## Work request
In this exercise, retype exactly and only the lines from the top of the entries below through the line that holds "none -> [28,516,379,556]", omitting pictures.

## Records
- Opening Delimiter -

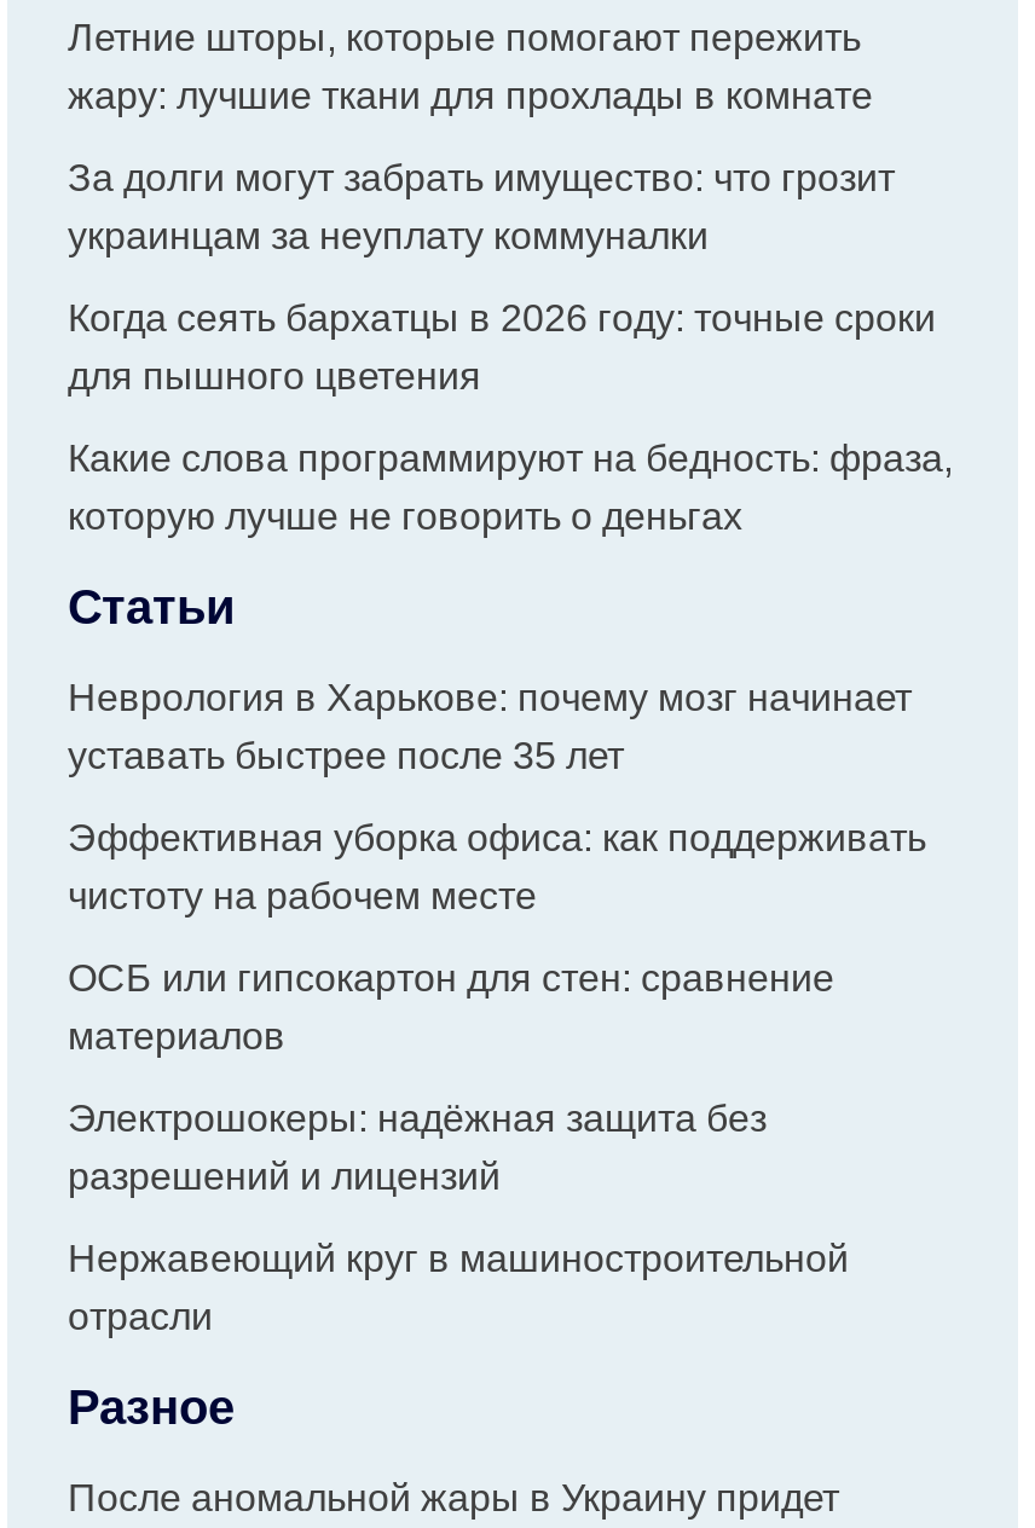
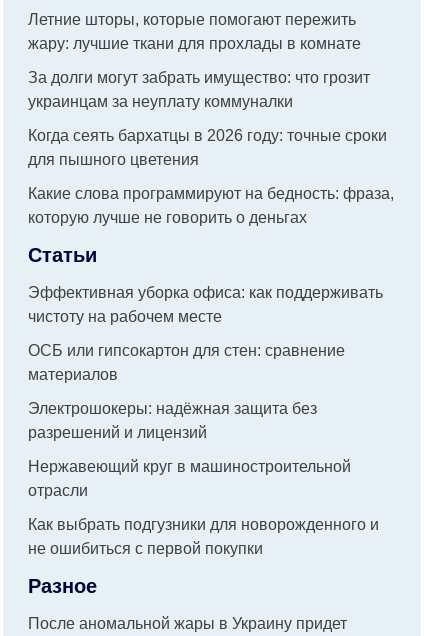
[68,676,912,775] Неврология в Харькове: почему мозг начинает | уставать быстрее после 35 лет -> none
moved [68,816,926,1336] -> [28,284,383,498]: Эффективная уборка офиса: как поддерживать | чистоту на рабочем месте | ОСБ или гипсокартон для стен: сравнение | материалов | Электрошокеры: надёжная защита без | разрешений и лицензий | Нержавеющий круг в машиностроительной | отрасли
none -> [28,516,379,556] Как выбрать подгузники для новорожденного и | не ошибиться с первой покупки

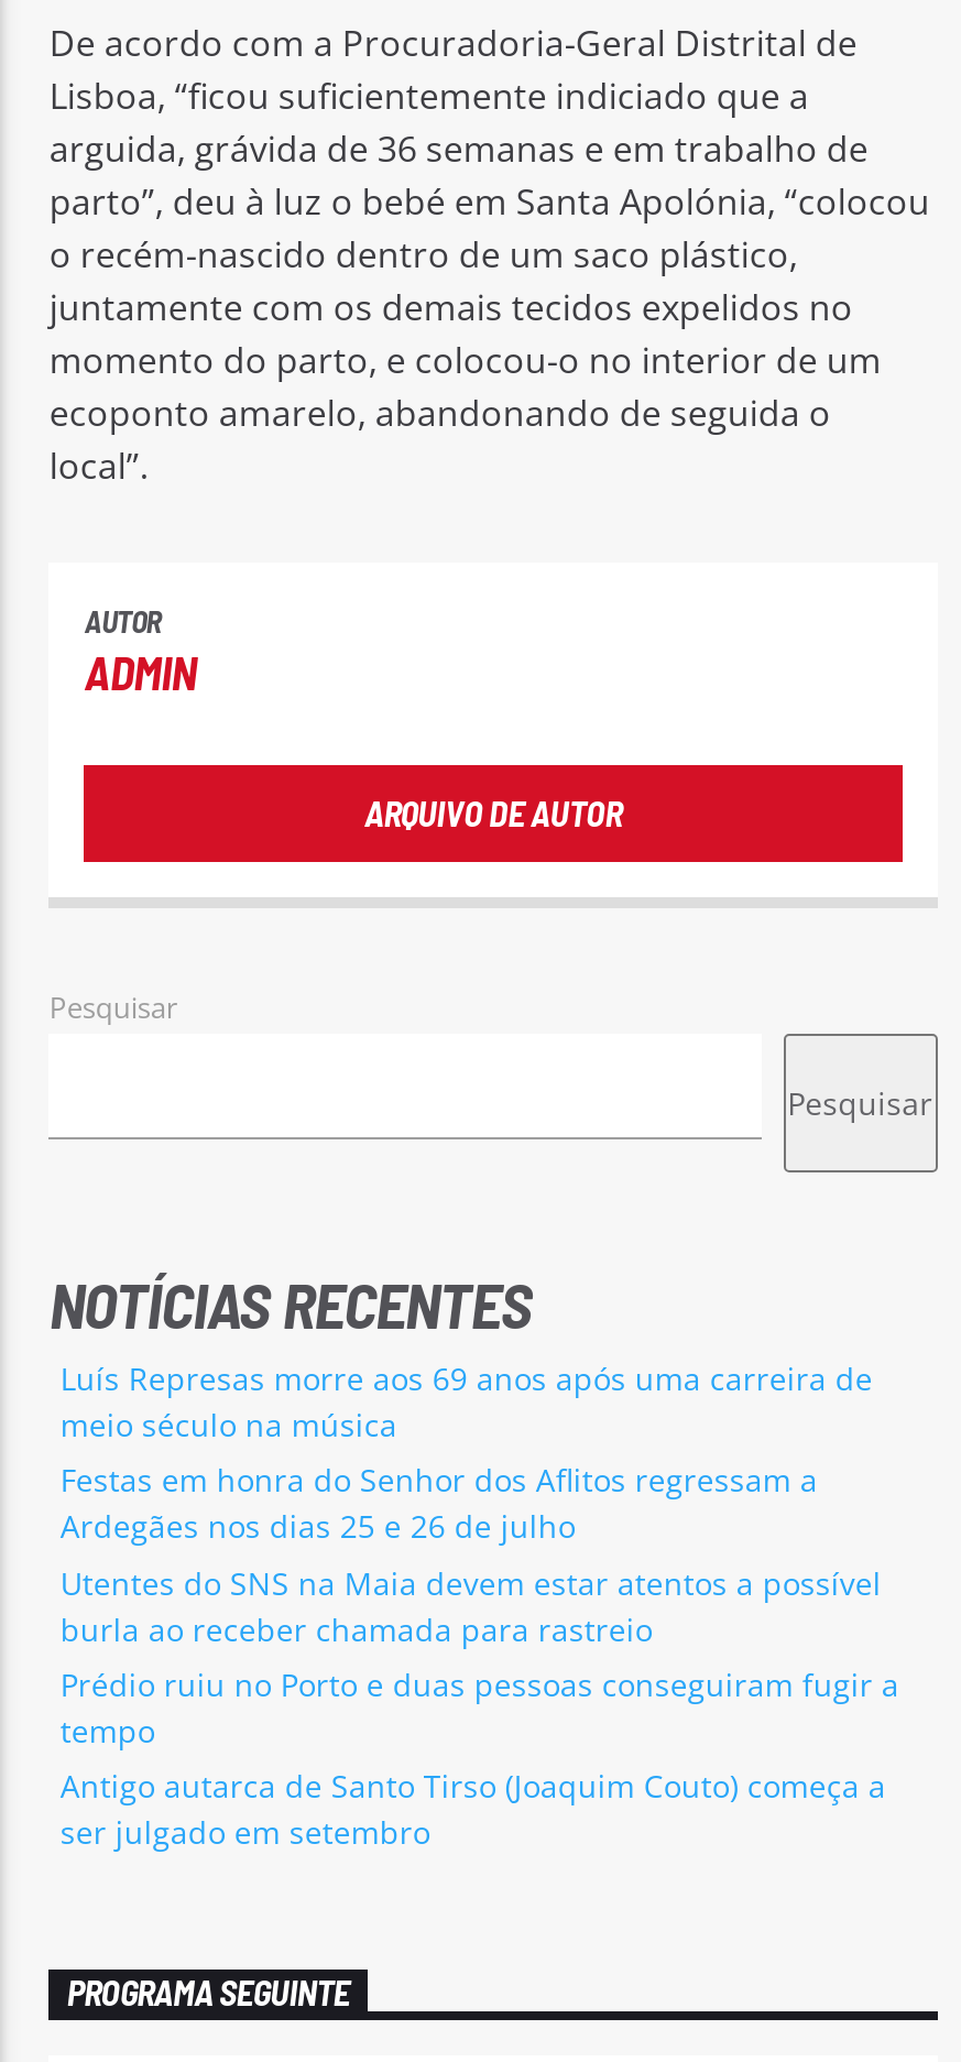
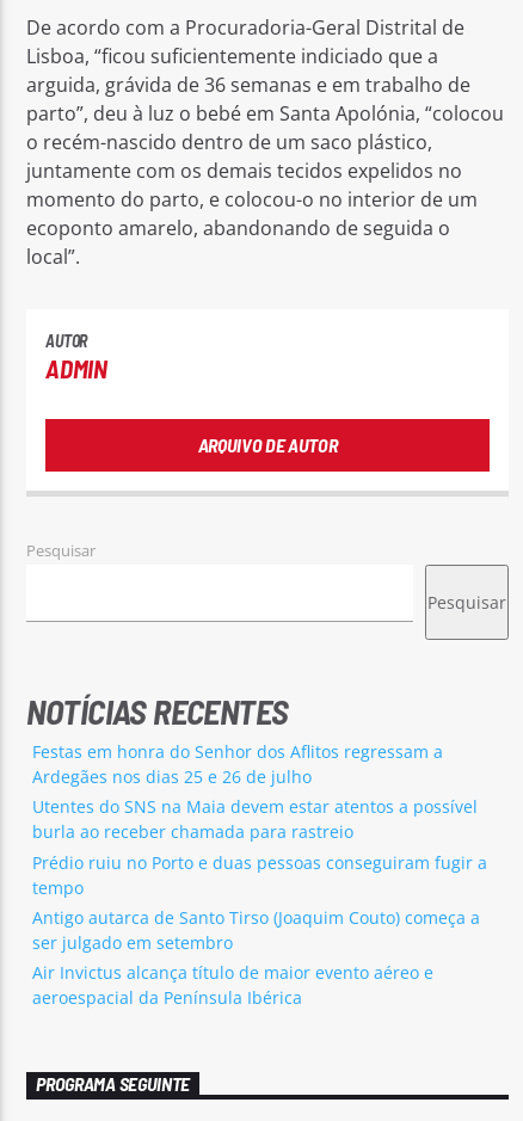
[60,1358,873,1446] Luís Represas morre aos 69 anos após uma carreira de | meio século na música -> none
moved [60,1460,899,1853] -> [33,741,488,954]: Festas em honra do Senhor dos Aflitos regressam a | Ardegães nos dias 25 e 26 de julho | Utentes do SNS na Maia devem estar atentos a possível | burla ao receber chamada para rastreio | Prédio ruiu no Porto e duas pessoas conseguiram fugir a | tempo | Antigo autarca de Santo Tirso (Joaquim Couto) começa a | ser julgado em setembro
none -> [33,961,434,1009] Air Invictus alcança título de maior evento aéreo e | aeroespacial da Península Ibérica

- Closing Delimiter -

## Answer space
[68,676,912,775] Неврология в Харькове: почему мозг начинает | уставать быстрее после 35 лет -> none
moved [68,816,926,1336] -> [28,284,383,498]: Эффективная уборка офиса: как поддерживать | чистоту на рабочем месте | ОСБ или гипсокартон для стен: сравнение | материалов | Электрошокеры: надёжная защита без | разрешений и лицензий | Нержавеющий круг в машиностроительной | отрасли
none -> [28,516,379,556] Как выбрать подгузники для новорожденного и | не ошибиться с первой покупки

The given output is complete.